Cipher Detective Classifier

A Transformer-based educational classifier for identifying broad classical-cipher families from ciphertext-like text.

Part of the Cipher Detective AI project:

Intended use

This model supports the Cipher Detective AI Hugging Face Space. It is intended for:

  • cryptography education
  • classical cipher demonstrations
  • comparison against transparent heuristic baselines
  • teaching why weak ciphers leak patterns

Labels

  • plaintext
  • caesar_rot
  • atbash
  • vigenere
  • rail_fence
  • columnar
  • affine
  • substitution

Not intended for

  • breaking modern encryption
  • unauthorized access
  • surveillance
  • password recovery
  • bypassing security controls
  • claims about real-world cryptanalytic capability

Training

python scripts/convert_museum_corpus.py \
  --museum /path/to/cipher-museum/public/corpus/all.jsonl \
  --out data/cipher_examples.jsonl --split all
python scripts/train_transformer.py \
  --data data/cipher_examples.jsonl \
  --model distilbert-base-uncased \
  --out cipher_model \
  --epochs 3 --batch-size 64

Training data: 100,026 examples from systemslibrarian/classical-cipher-corpus — sourced from the Cipher Museum public corpus (CC0).
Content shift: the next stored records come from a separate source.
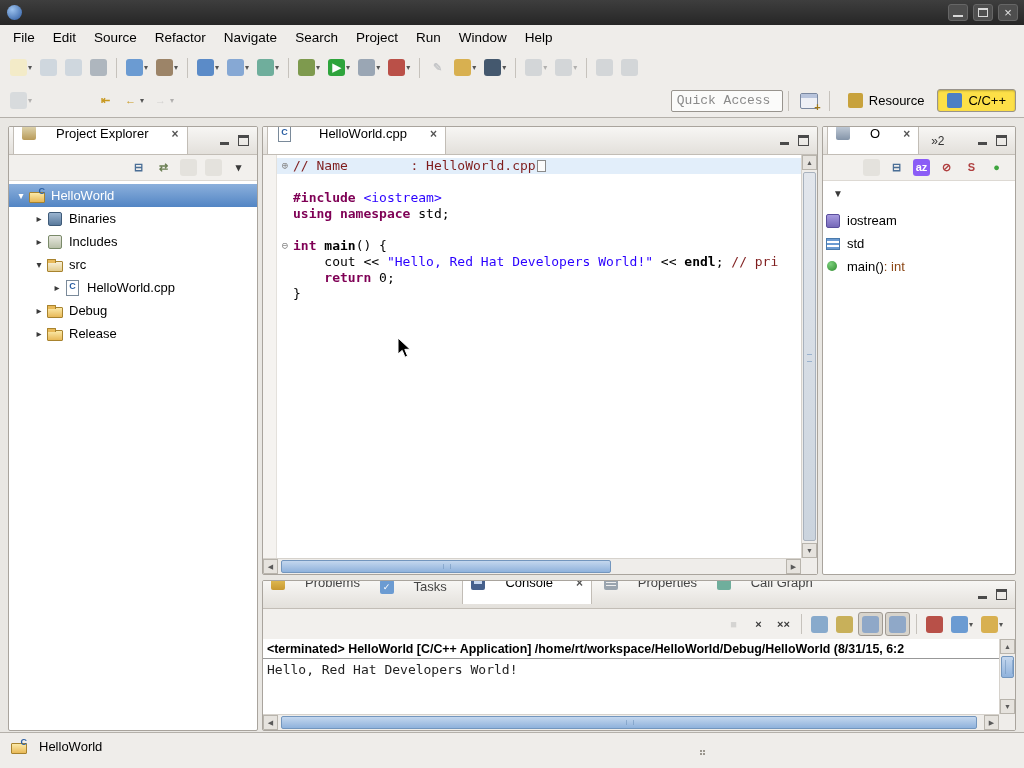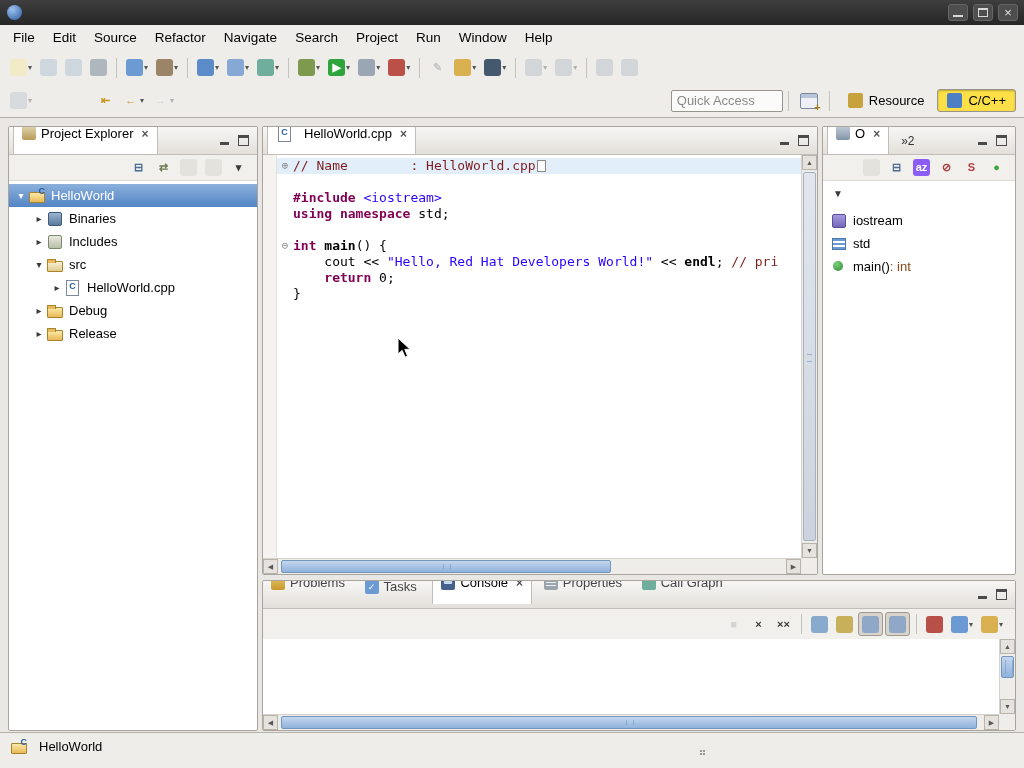"Quick Access" .quick-access { font-family: Liberation Sans, sans-serif -> Liberation Mono, monospace }
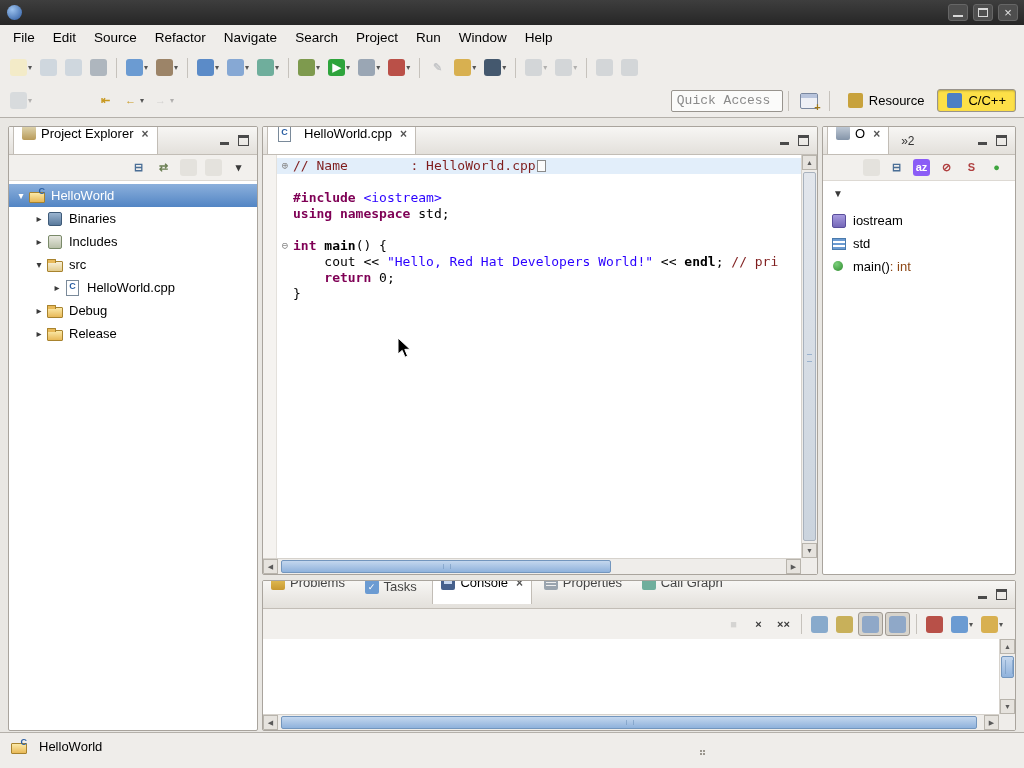"Project Explorer" .vtab { gap: 5px -> 20px }
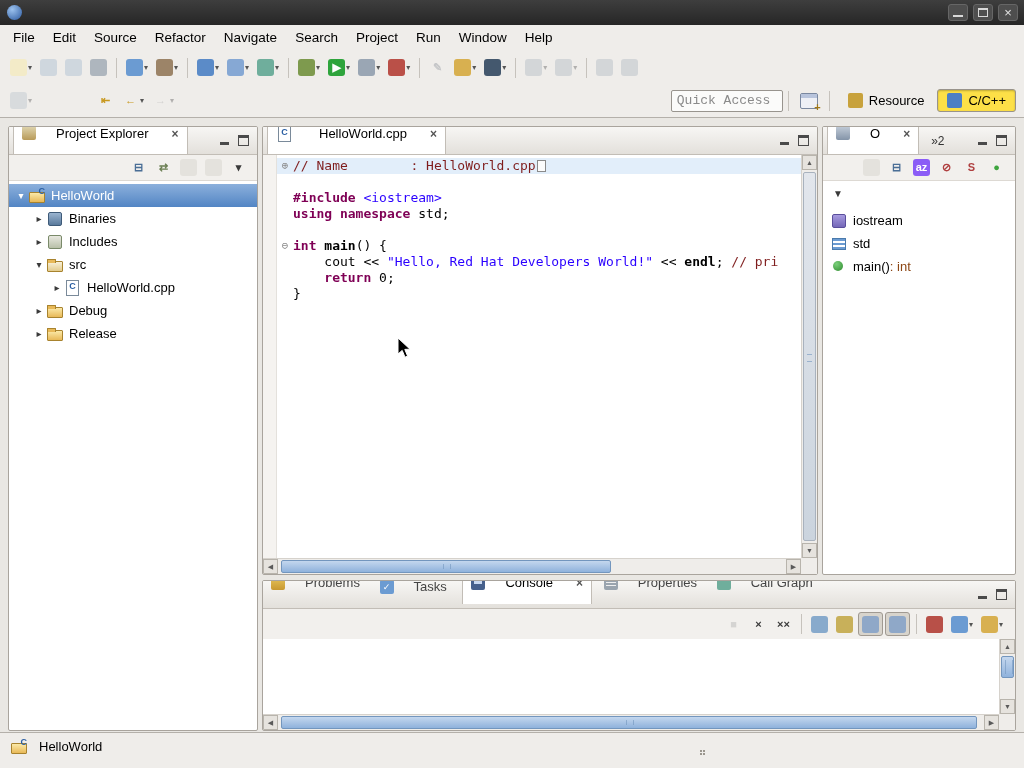"iostream" .orow { padding-left: 8px -> 2px }
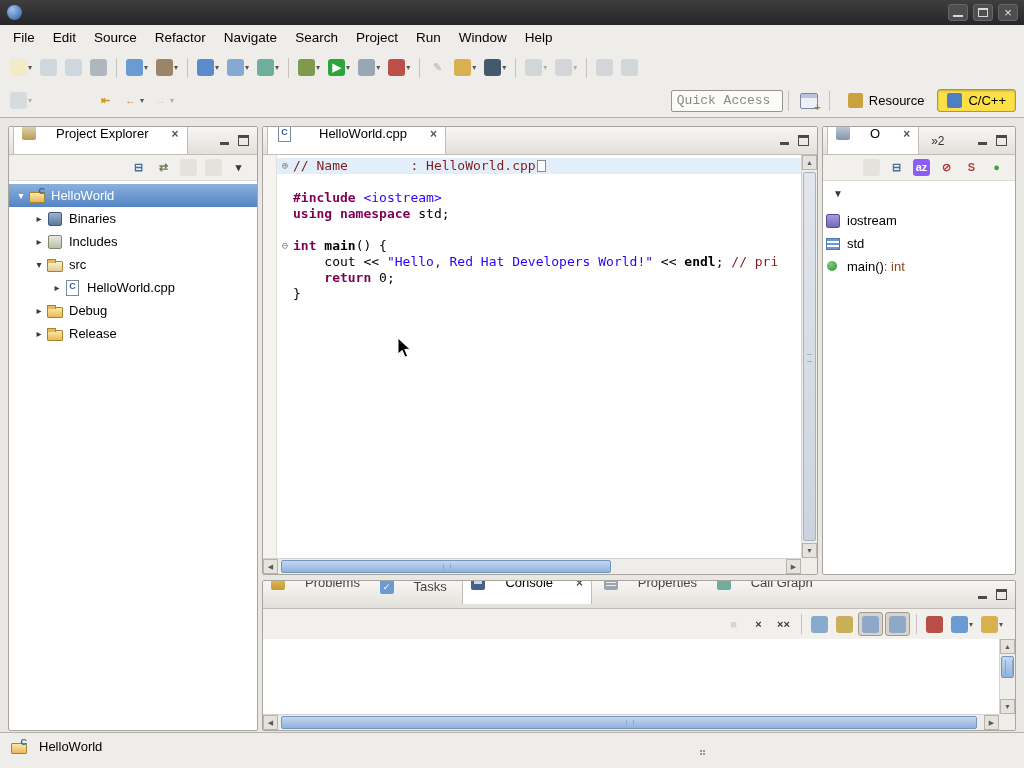"<terminated> HelloWorld [C/C++" div.con-body { html: none -> <div> <div>&lt;terminated&gt; HelloWorld [C/C++ Application] /home/rt/workspace/HelloWorld/Debug/HelloWorld (8/31/15, 6:2</div> <div>Hello, Red Hat Developers World!</div> </div> }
Evaluation (3 epochs, 20% held-out test set)

Metric Value
Accuracy 48.3%
Macro Precision 56.9%
Macro Recall 52.0%
Macro F1 51.8%

81-class classification (random baseline ≈ 1.2%). Performance varies significantly by cipher family — substitution families with distinctive patterns (Caesar, Atbash, Morse) score highest; machine ciphers with similar statistical profiles (Enigma, Lorenz, SIGABA) are harder to distinguish from surface text alone.

Limitations

The model learns surface statistical patterns from the ciphertext text field. It can confuse cipher families with similar statistics, especially machine ciphers, polyalphabetic variants, and short samples. It should be presented as a teaching classifier, not as a cryptanalytic authority.

Responsible-use statement

Use this model to teach how classical ciphers leak patterns and why modern cryptography requires careful protocol design, key management, implementation correctness, and threat modeling.